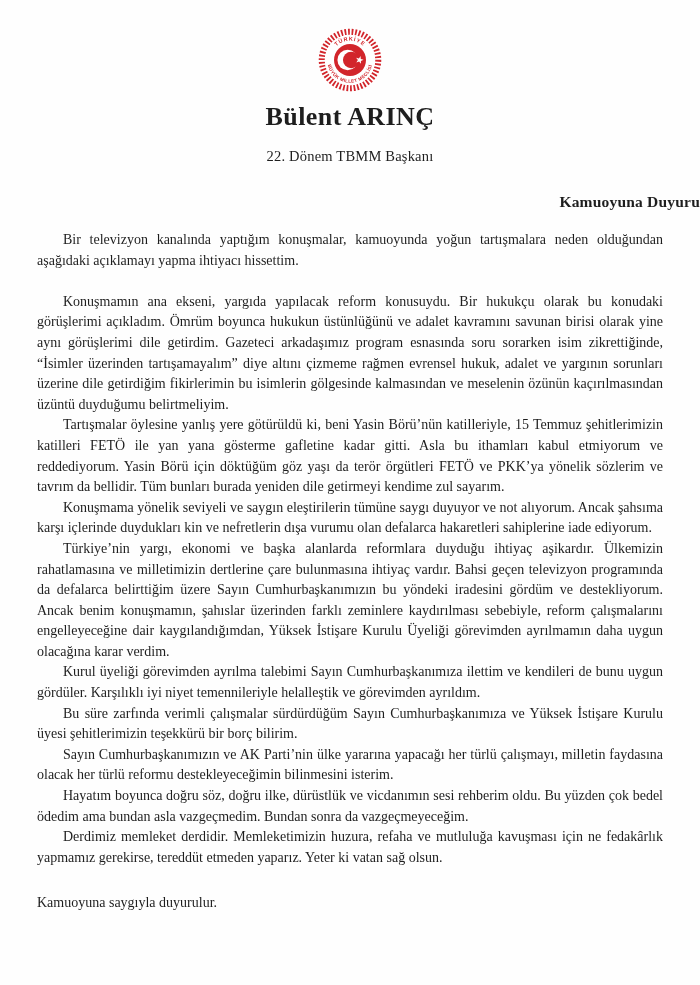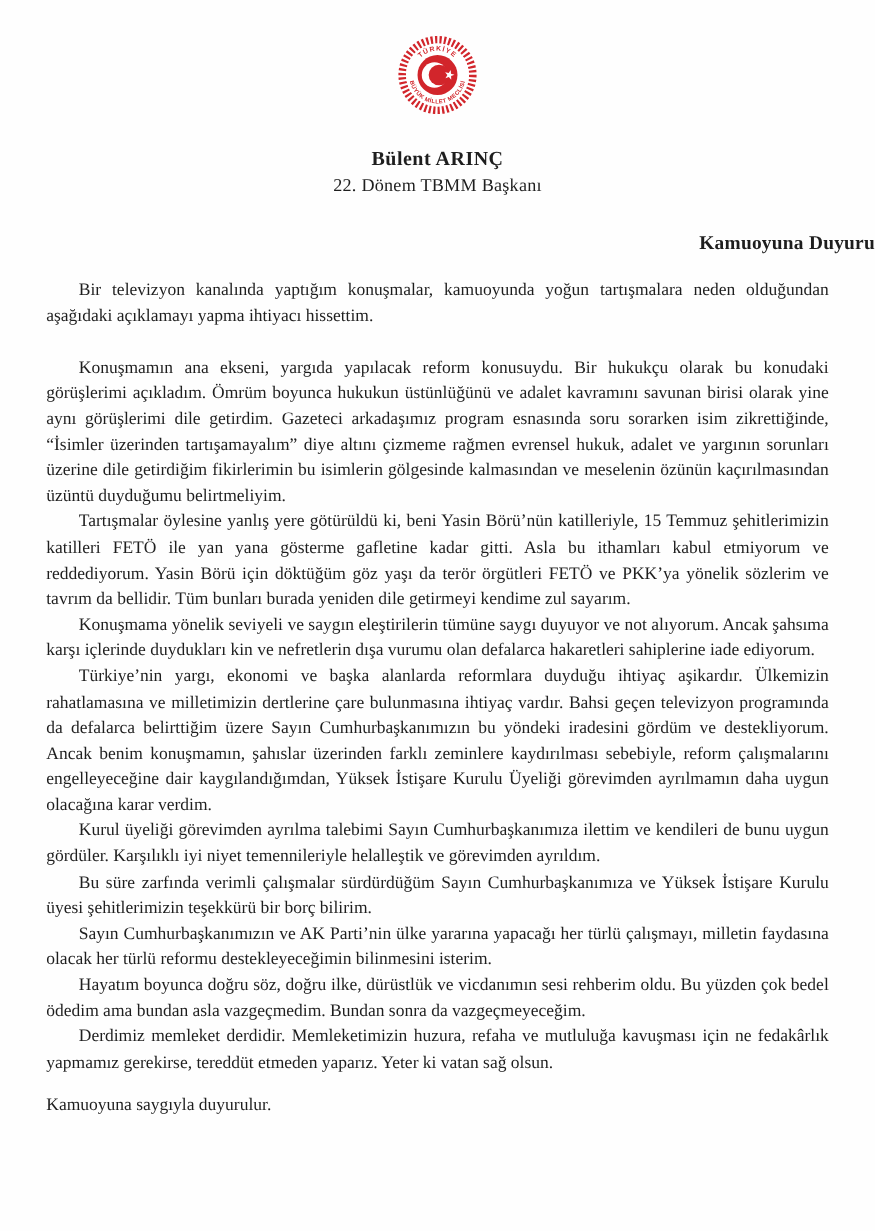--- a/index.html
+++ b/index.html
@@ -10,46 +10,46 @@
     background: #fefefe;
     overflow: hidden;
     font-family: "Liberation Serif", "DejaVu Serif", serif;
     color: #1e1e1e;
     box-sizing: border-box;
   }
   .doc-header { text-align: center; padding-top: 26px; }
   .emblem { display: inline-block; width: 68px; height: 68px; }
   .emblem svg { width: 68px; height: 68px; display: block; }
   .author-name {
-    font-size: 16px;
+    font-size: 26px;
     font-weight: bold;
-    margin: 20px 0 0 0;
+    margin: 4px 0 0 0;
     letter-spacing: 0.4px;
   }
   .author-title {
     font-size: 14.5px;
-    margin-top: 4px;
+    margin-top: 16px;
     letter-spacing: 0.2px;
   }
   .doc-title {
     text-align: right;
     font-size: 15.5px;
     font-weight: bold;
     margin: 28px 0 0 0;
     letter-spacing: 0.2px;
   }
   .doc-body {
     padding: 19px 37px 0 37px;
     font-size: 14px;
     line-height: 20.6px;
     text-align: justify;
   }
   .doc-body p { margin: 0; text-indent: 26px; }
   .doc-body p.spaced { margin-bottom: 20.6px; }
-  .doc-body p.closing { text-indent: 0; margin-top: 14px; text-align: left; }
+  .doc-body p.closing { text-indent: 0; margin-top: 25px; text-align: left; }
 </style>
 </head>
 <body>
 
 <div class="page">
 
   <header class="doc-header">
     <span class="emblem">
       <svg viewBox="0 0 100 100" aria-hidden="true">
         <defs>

* * *

Work to be completed
Please copy, exactly and with nothing else, the lines above beginning at the line that has "center; padding-top: 26px;" and ending with the line that has "font-size: 14.5px;".

Solution to the problem
   .doc-header { text-align: center; padding-top: 26px; }
   .emblem { display: inline-block; width: 68px; height: 68px; }
   .emblem svg { width: 68px; height: 68px; display: block; }
   .author-name {
-    font-size: 16px;
+    font-size: 26px;
     font-weight: bold;
-    margin: 20px 0 0 0;
+    margin: 4px 0 0 0;
     letter-spacing: 0.4px;
   }
   .author-title {
     font-size: 14.5px;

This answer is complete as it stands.